World War II–dated DS signed by Major-General Sir Francis Wilfred de Guingand, "Fr. de Guingand" and Ernst August Schwebel, "Schwebel," one page, 8 x 13, April 28, 1945. Headed "Secret," a document containing the minutes of a meeting between "representatives of the Allies and of the German civil administration in Holland," listing the attendees and the outcome: an agreement to meet "at 1300 hours (German Summer Time) on Monday, 30th April, 1945, with Lieut-General W. Bedell Smith, Chief of Staff to General Eisenhower, leading the Allied delegation, and Reichskommissar Seyss-Inquart leading the German delegation. German Naval, Army and Air Force representatives would form part of the delegation as the Reichskommissar's experts. The Dutch Director-General of Food, Louwes, would accompany the German delegates…After this agreement, Allied experts were called in to explain to the German delegation what methods of feeding the Dutch civilian population the Allies proposed. The German delegates agreed to refer these details to their experts in order that the meeting on 30 April should proceed expeditiously." Signed at the conclusion in ink by de Guingand and Schwebel. Professionally backed and deacidified, and in very good to fine condition, with scattered light staining and creasing, and small areas of restored edge loss which affect none of the text.
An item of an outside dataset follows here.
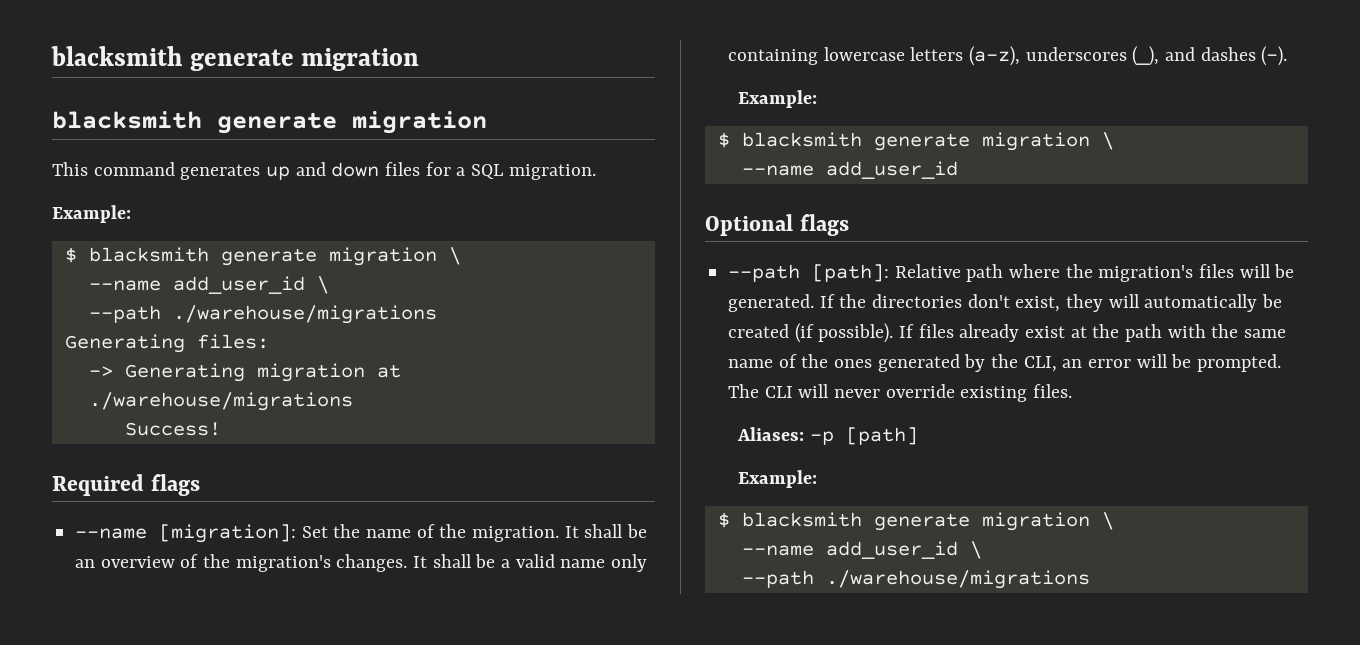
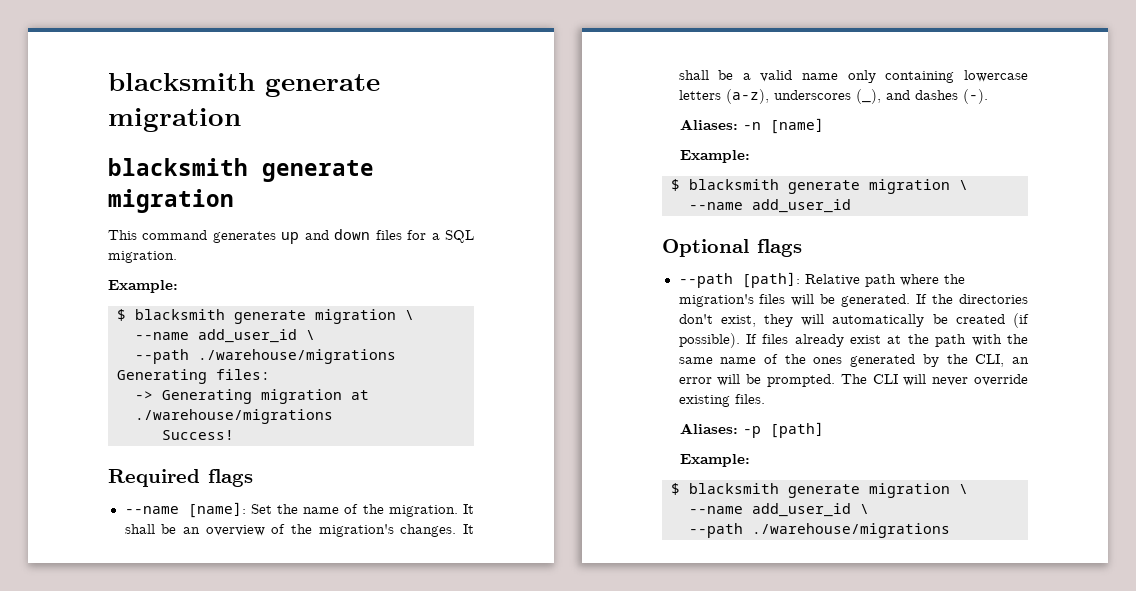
- --name [migration]: Set the name of the migration.
+ --name [name]: Set the name of the migration.
+ Aliases: -n [name]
On April 28, 1945, at 0800 hours the Allied guns fell silent on the Dutch front. This was to facilitate a previously agreed meeting at Achterveld, near Amersfoort, where, at 1100 hours, Field Marshal Montgomery's Chief of Staff, Major General 'Freddie' de Guingand, met with Dr. Ernst Schwebel, a representative of Seyss-Inquart, the Nazi governor of the Netherlands, to discuss the serious food situation in the country.

The Allied plan was to seek German permission to drop food from the air, beginning the following morning, and to follow this operation by sending further supplies by land, sea and rail as soon as possible in order to feed the Dutch nation who were now approaching starvation.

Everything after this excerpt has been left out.